Now here is Fidel’s office. Beautiful wood paneling, the original shag carpeting, a security system that can monitor activity over the entire compound… this is where most of the decisions have been made that have shaped our country’s history for the last 55 years.
(The guide notices the entire group staring at a large, red button encased in glass on Castro’s desk.)

What? You all are fascinated by the button? It’s not terribly exciting, I’m afraid.


(The group lets out a collective gasp as she flips up the glass and pushes the button without hesitation. A brief siren goes off, followed by a loud bell. Everyone looks out the window to see dozens of chickens run out of their pens and into the yard.)

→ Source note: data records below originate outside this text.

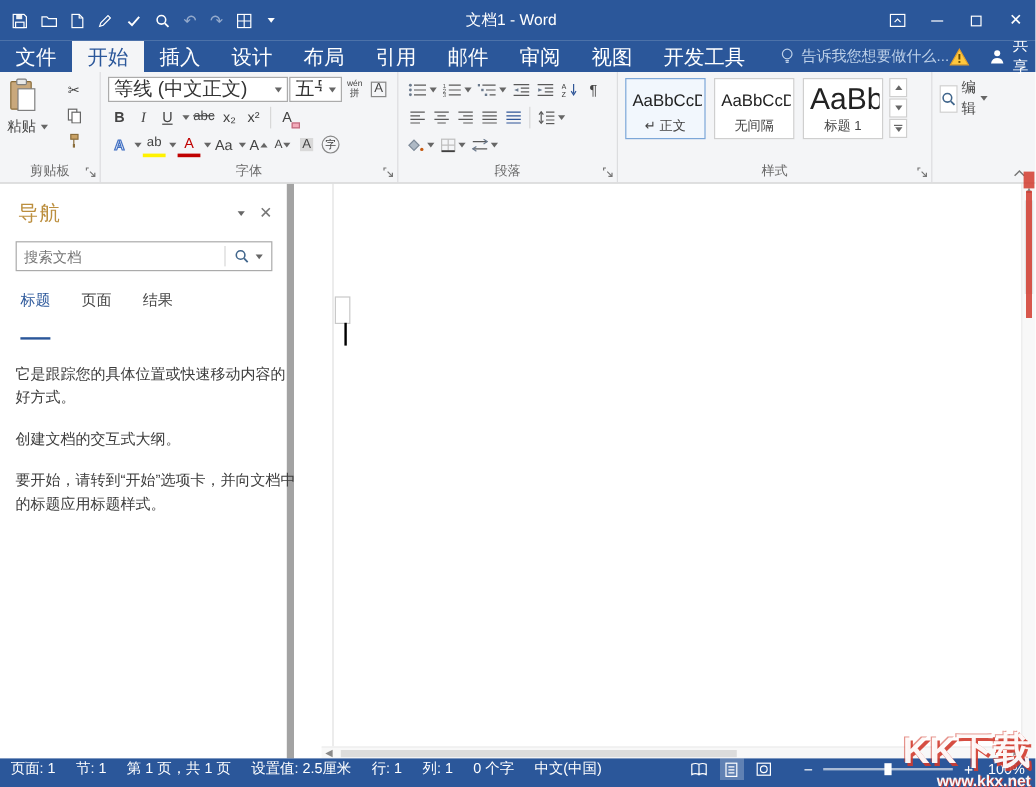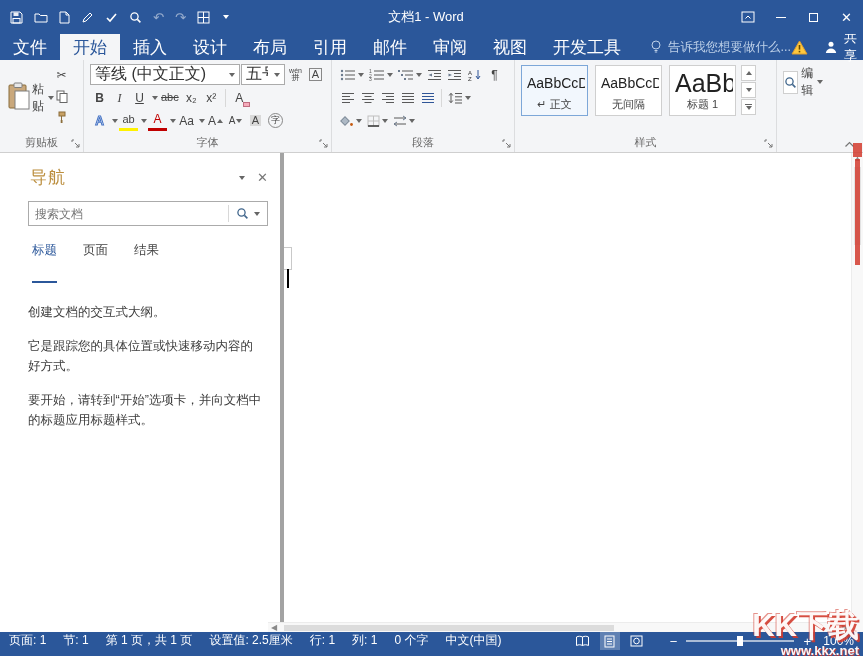"粘贴" .paste { align-items: center -> flex-start; flex-direction: none -> column }
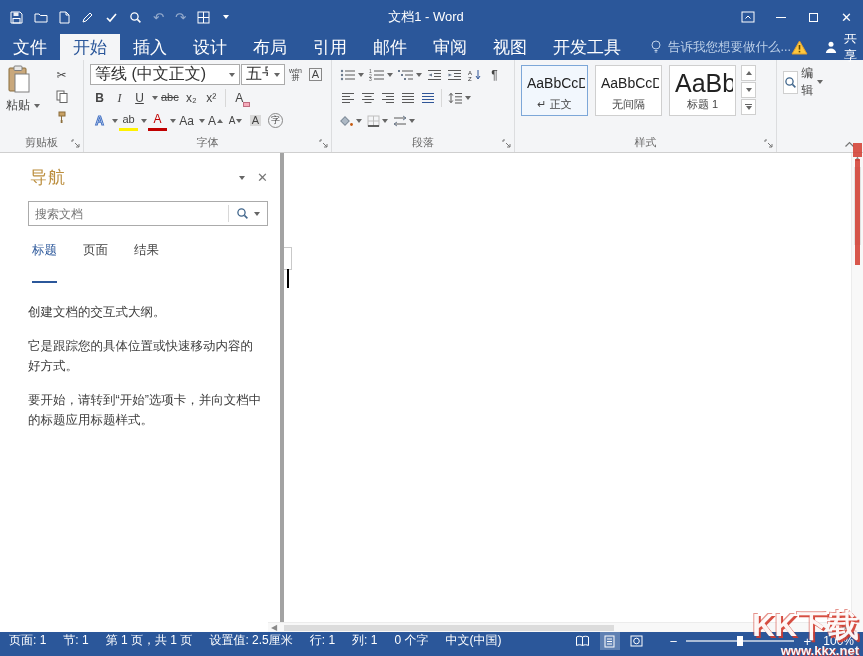"导航" .nav { border-right: 4px solid #a3a3a3 -> 6px solid #a3a3a3; left: 16px -> 1px; width: 268px -> 244px }
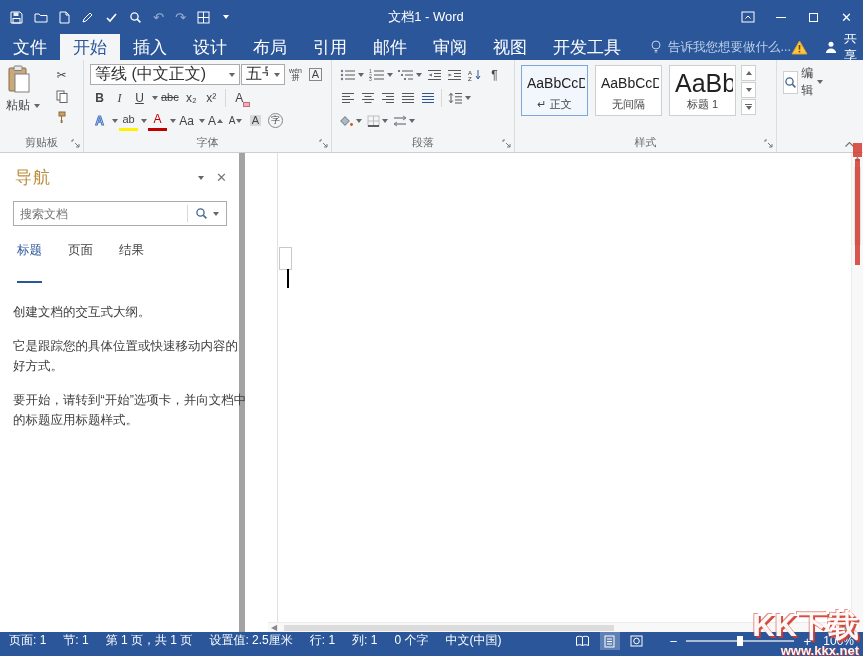"创建文档的交互式大纲。" p { order: before "它是跟踪您的具体位置或快速移动内容的好方式。" -> after "它是跟踪您的具体位置或快速移动内容的好方式。" }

Fidel pushes this thing 3-5 times a day to let his chickens get some exercise. He’s raised all manner of hens since he was a boy. He has a certain kinship with the birds. (She pauses for a moment.) You all thought it was for something else?


(Everyone shakes their heads without speaking)


Dale from Boise
: (picking up a box on Fidel’s desk) Oooh, are these real Cuban cigars? (He flips the box over) “Producto de China.”

Tour Guide: (quickly grabbing the box) Didn’t you hear me say at the beginning of the tour not to touch anything? I should have known this group was going to be a problem.


I’m afraid that’s the end of the inside portion of the tour, so let’s move back outside so you can watch the firing squad practice. And let’s hope everyone can follow the rules a little more closely out there than you did in here.